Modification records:
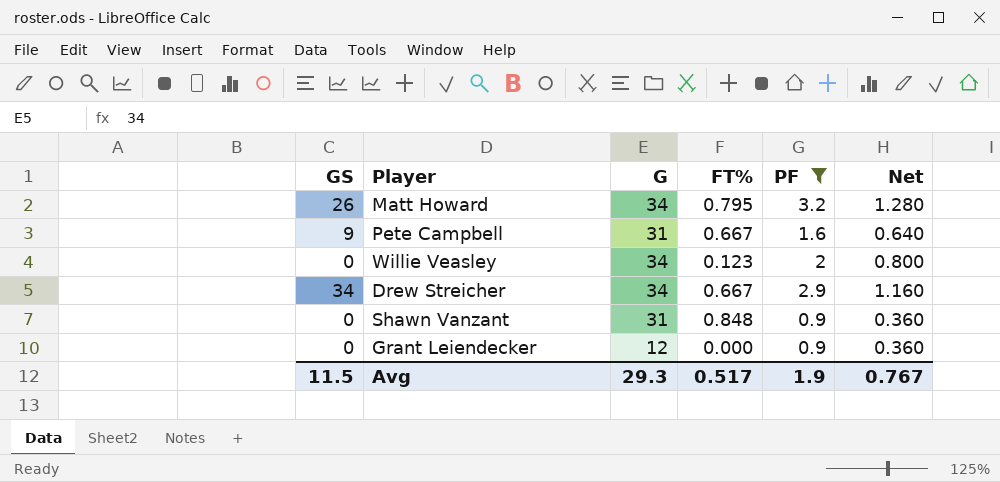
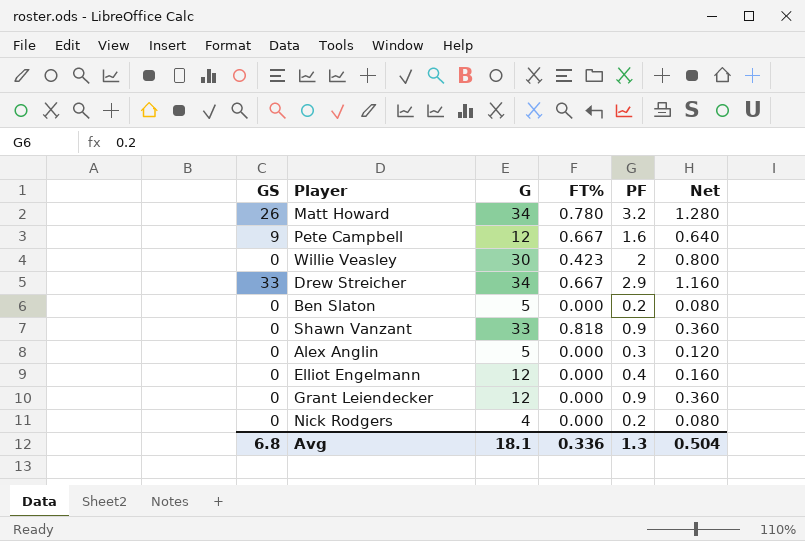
filter: PF >= 0.9 -> none
Matt Howard | FT%: 0.795 -> 0.780
Pete Campbell | G: 31 -> 12
Willie Veasley | G: 34 -> 30
Willie Veasley | FT%: 0.123 -> 0.423
Drew Streicher | GS: 34 -> 33
Shawn Vanzant | G: 31 -> 33
Shawn Vanzant | FT%: 0.848 -> 0.818
Avg | GS: 11.5 -> 6.8
Avg | G: 29.3 -> 18.1
Avg | FT%: 0.517 -> 0.336
Avg | PF: 1.9 -> 1.3
Avg | Net: 0.767 -> 0.504

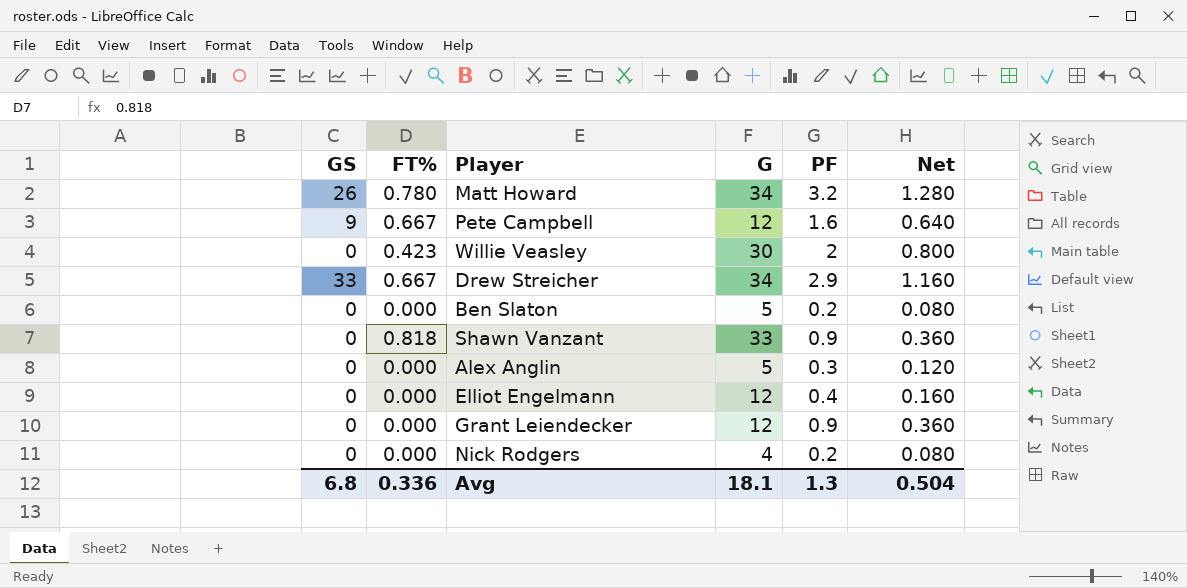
column FT% | position: 4 -> 2

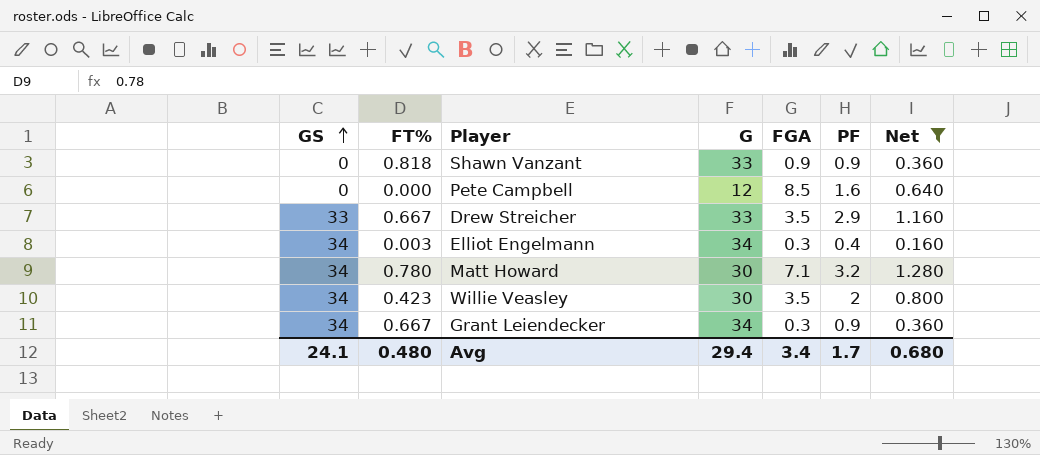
filter: none -> Net >= 0.160
row order: none -> GS ascending
column FGA | position: none -> 5
Pete Campbell | GS: 9 -> 0
Pete Campbell | FT%: 0.667 -> 0.000
Drew Streicher | G: 34 -> 33
Elliot Engelmann | GS: 0 -> 34
Elliot Engelmann | FT%: 0.000 -> 0.003
Elliot Engelmann | G: 12 -> 34
Matt Howard | GS: 26 -> 34
Matt Howard | G: 34 -> 30
Willie Veasley | GS: 0 -> 34
Grant Leiendecker | GS: 0 -> 34
Grant Leiendecker | FT%: 0.000 -> 0.667
Grant Leiendecker | G: 12 -> 34
Avg | GS: 6.8 -> 24.1
Avg | FT%: 0.336 -> 0.480
Avg | G: 18.1 -> 29.4
Avg | PF: 1.3 -> 1.7
Avg | Net: 0.504 -> 0.680

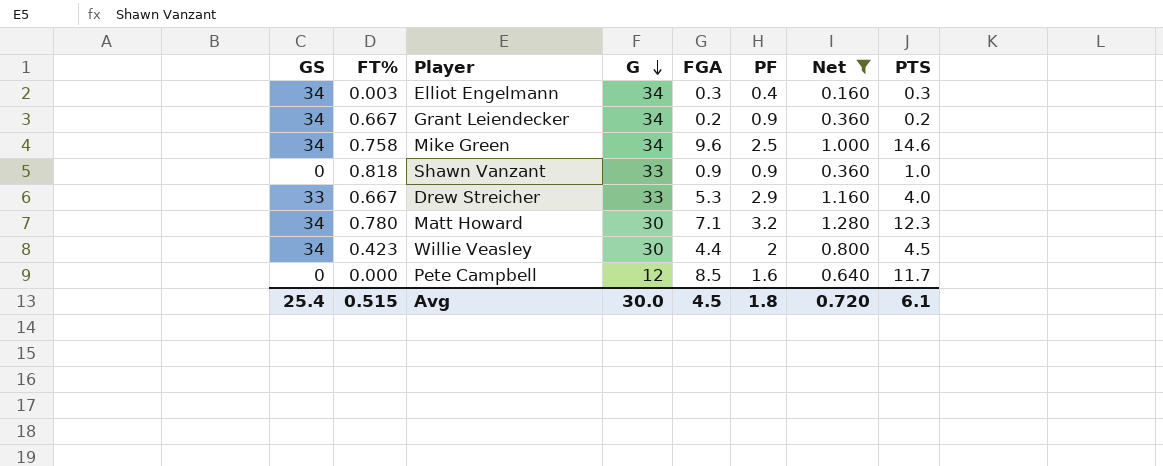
row order: GS ascending -> G descending
column PTS | position: none -> 8
Grant Leiendecker | FGA: 0.3 -> 0.2
row Mike Green: none -> 34 | 0.758 | 34 | 9.6 | 2.5 | 1.000 | 14.6
Drew Streicher | FGA: 3.5 -> 5.3
Willie Veasley | FGA: 3.5 -> 4.4
Avg | GS: 24.1 -> 25.4
Avg | FT%: 0.480 -> 0.515
Avg | G: 29.4 -> 30.0
Avg | FGA: 3.4 -> 4.5
Avg | PF: 1.7 -> 1.8
Avg | Net: 0.680 -> 0.720

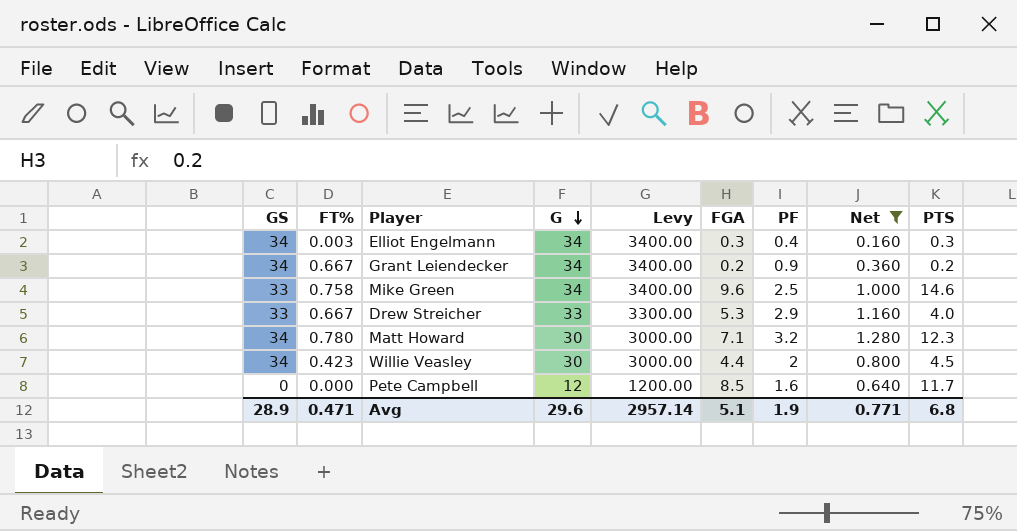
column Levy | formula: none -> [G] * 100
row Shawn Vanzant: 0 | 0.818 | 33 | 0.9 | 0.9 | 0.360 | 1.0 -> none
Mike Green | GS: 34 -> 33
Avg | GS: 25.4 -> 28.9
Avg | FT%: 0.515 -> 0.471
Avg | G: 30.0 -> 29.6
Avg | FGA: 4.5 -> 5.1
Avg | PF: 1.8 -> 1.9
Avg | Net: 0.720 -> 0.771
Avg | PTS: 6.1 -> 6.8

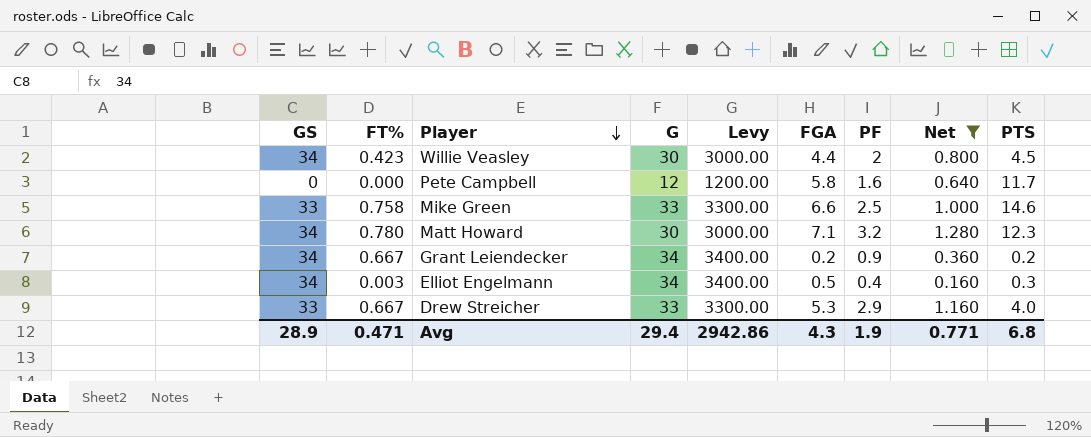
row order: G descending -> Player descending
Pete Campbell | FGA: 8.5 -> 5.8
Mike Green | G: 34 -> 33
Mike Green | Levy: 3400.00 -> 3300.00
Mike Green | FGA: 9.6 -> 6.6
Elliot Engelmann | FGA: 0.3 -> 0.5
Avg | G: 29.6 -> 29.4
Avg | Levy: 2957.14 -> 2942.86
Avg | FGA: 5.1 -> 4.3

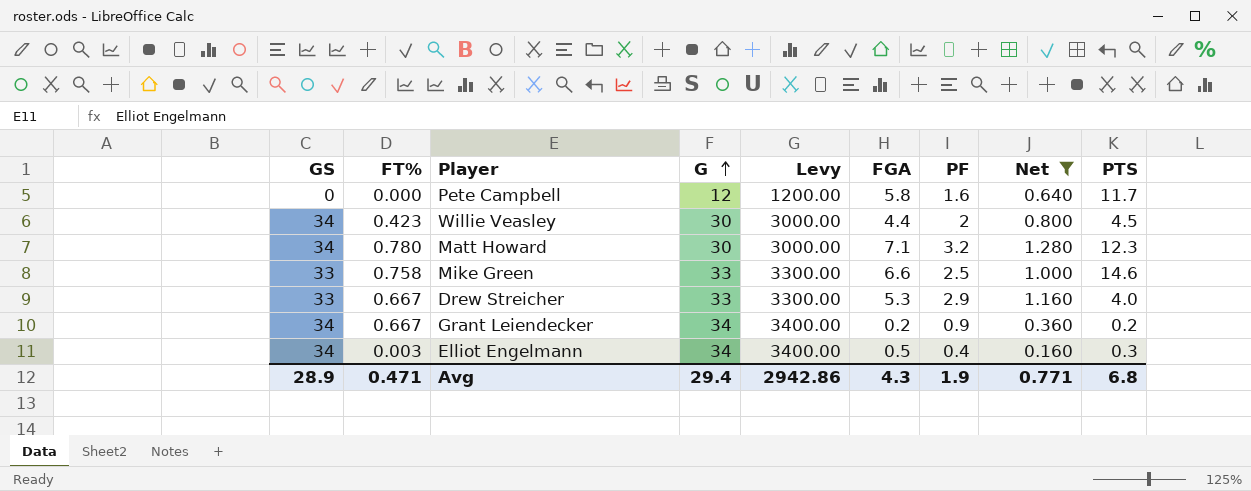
row order: Player descending -> G ascending

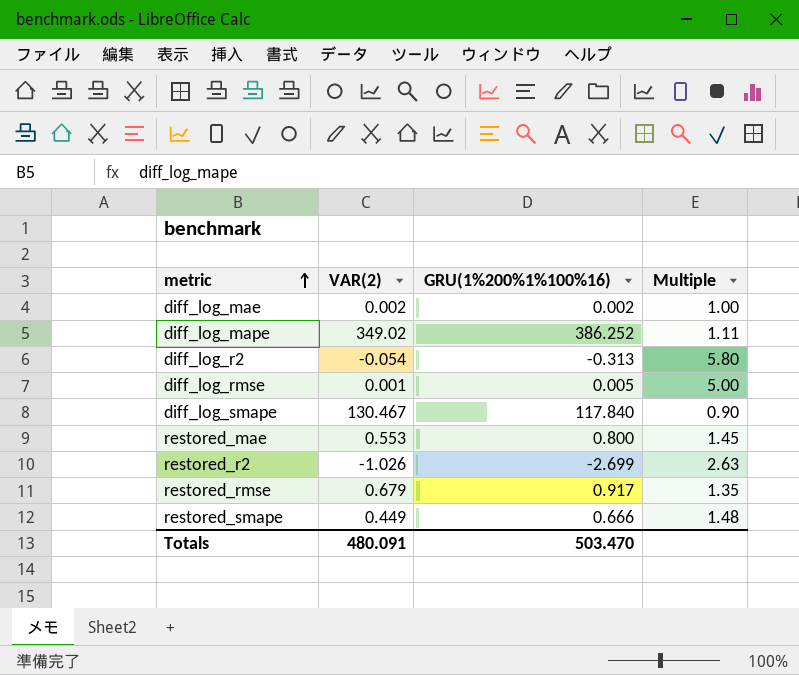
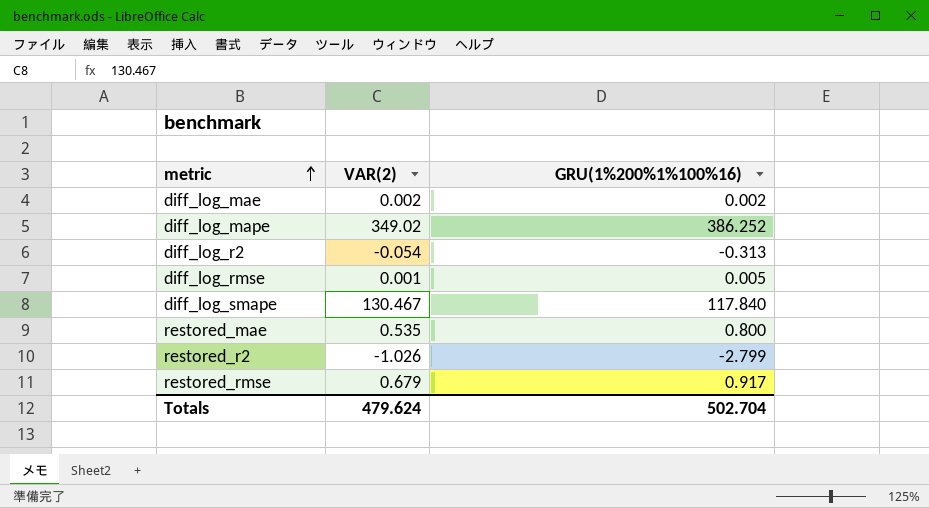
column Multiple | formula: [GRU(1%200%1%100%16)] / [VAR(2)] -> none
row restored_smape: 0.449 | 0.666 | 1.48 -> none
restored_mae | VAR(2): 0.553 -> 0.535
restored_r2 | GRU(1%200%1%100%16): -2.699 -> -2.799
Totals | VAR(2): 480.091 -> 479.624
Totals | GRU(1%200%1%100%16): 503.470 -> 502.704

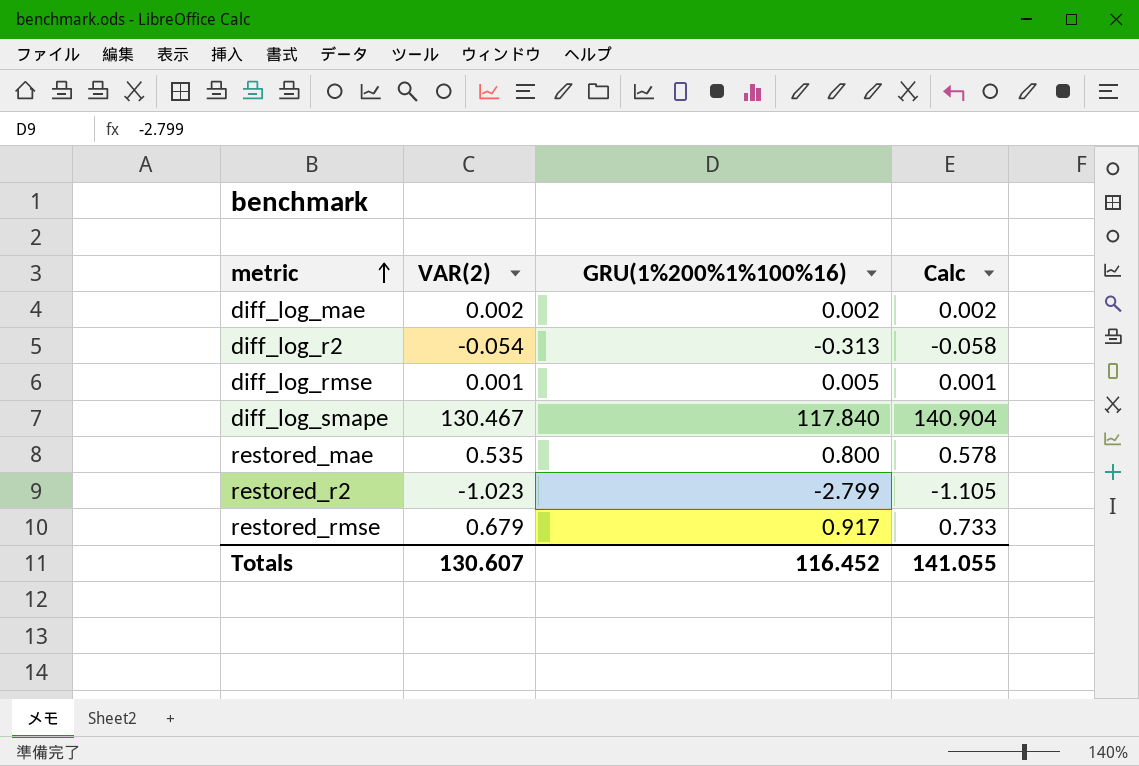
column Calc | formula: none -> [VAR(2)] * 1.08
row diff_log_mape: 349.02 | 386.252 -> none
restored_r2 | VAR(2): -1.026 -> -1.023
Totals | VAR(2): 479.624 -> 130.607
Totals | GRU(1%200%1%100%16): 502.704 -> 116.452

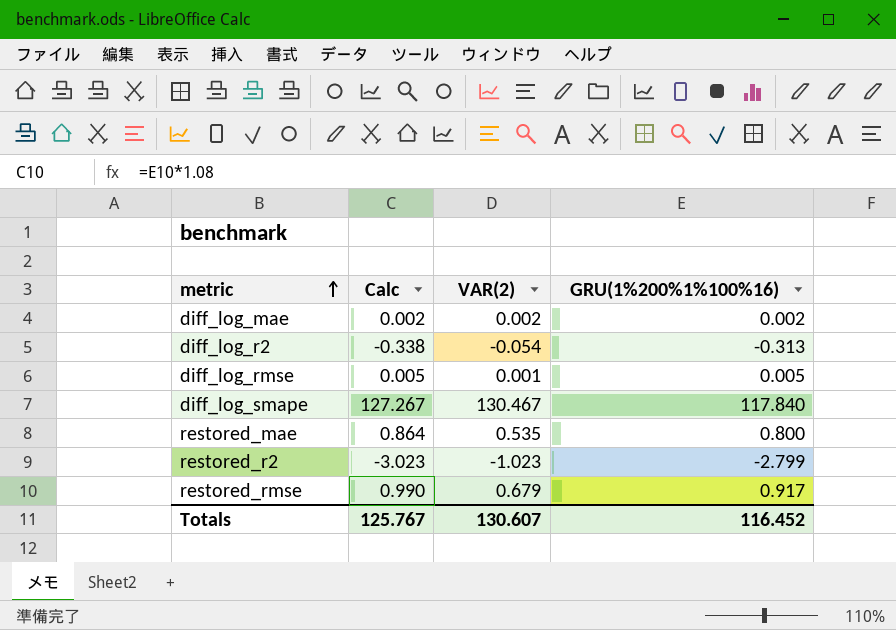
column Calc | formula: [VAR(2)] * 1.08 -> [GRU(1%200%1%100%16)] * 1.08
column Calc | position: 4 -> 2
Totals | Calc: 141.055 -> 125.767

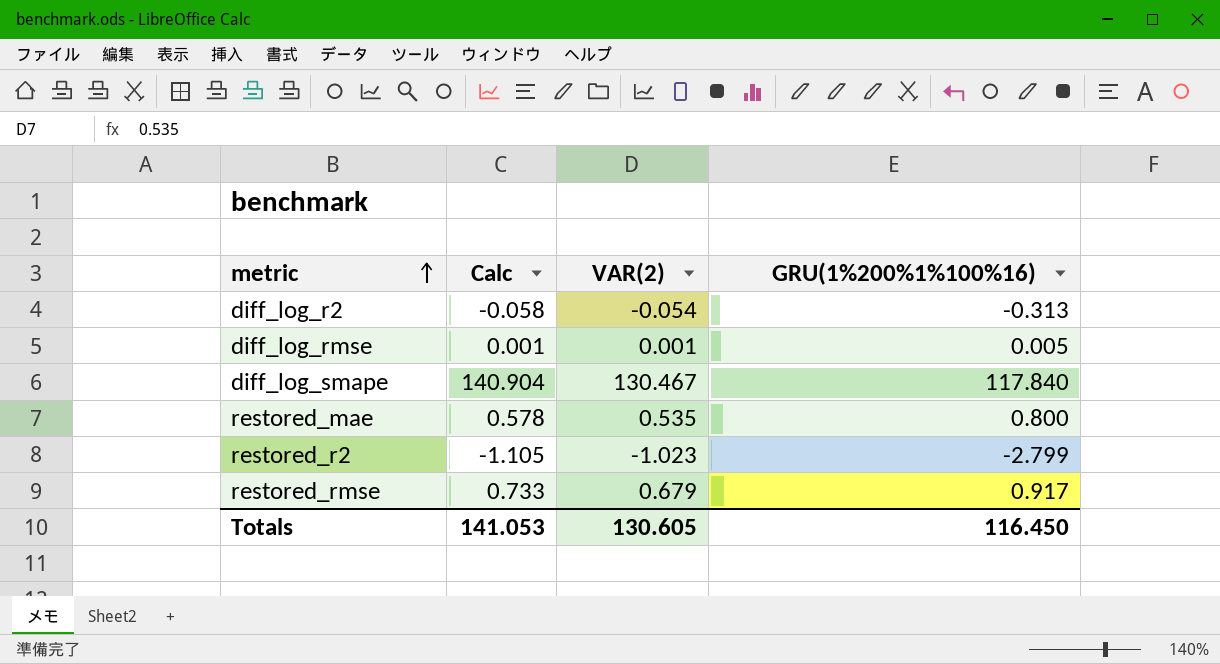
column Calc | formula: [GRU(1%200%1%100%16)] * 1.08 -> [VAR(2)] * 1.08
row diff_log_mae: 0.002 | 0.002 | 0.002 -> none
Totals | Calc: 125.767 -> 141.053
Totals | VAR(2): 130.607 -> 130.605
Totals | GRU(1%200%1%100%16): 116.452 -> 116.450

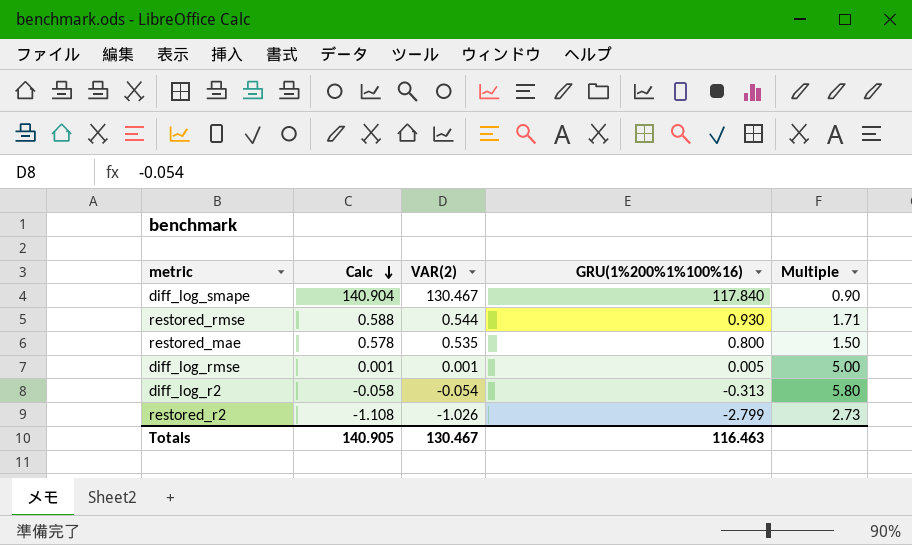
row order: metric ascending -> Calc descending
column Multiple | formula: none -> [GRU(1%200%1%100%16)] / [VAR(2)]
restored_rmse | Calc: 0.733 -> 0.588
restored_rmse | VAR(2): 0.679 -> 0.544
restored_rmse | GRU(1%200%1%100%16): 0.917 -> 0.930
restored_r2 | Calc: -1.105 -> -1.108
restored_r2 | VAR(2): -1.023 -> -1.026
Totals | Calc: 141.053 -> 140.905
Totals | VAR(2): 130.605 -> 130.467
Totals | GRU(1%200%1%100%16): 116.450 -> 116.463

__Problem statement__:
Could you say how many lines in the data above contain "Levy"? Reply with the number alone.

__Expected answer__:
3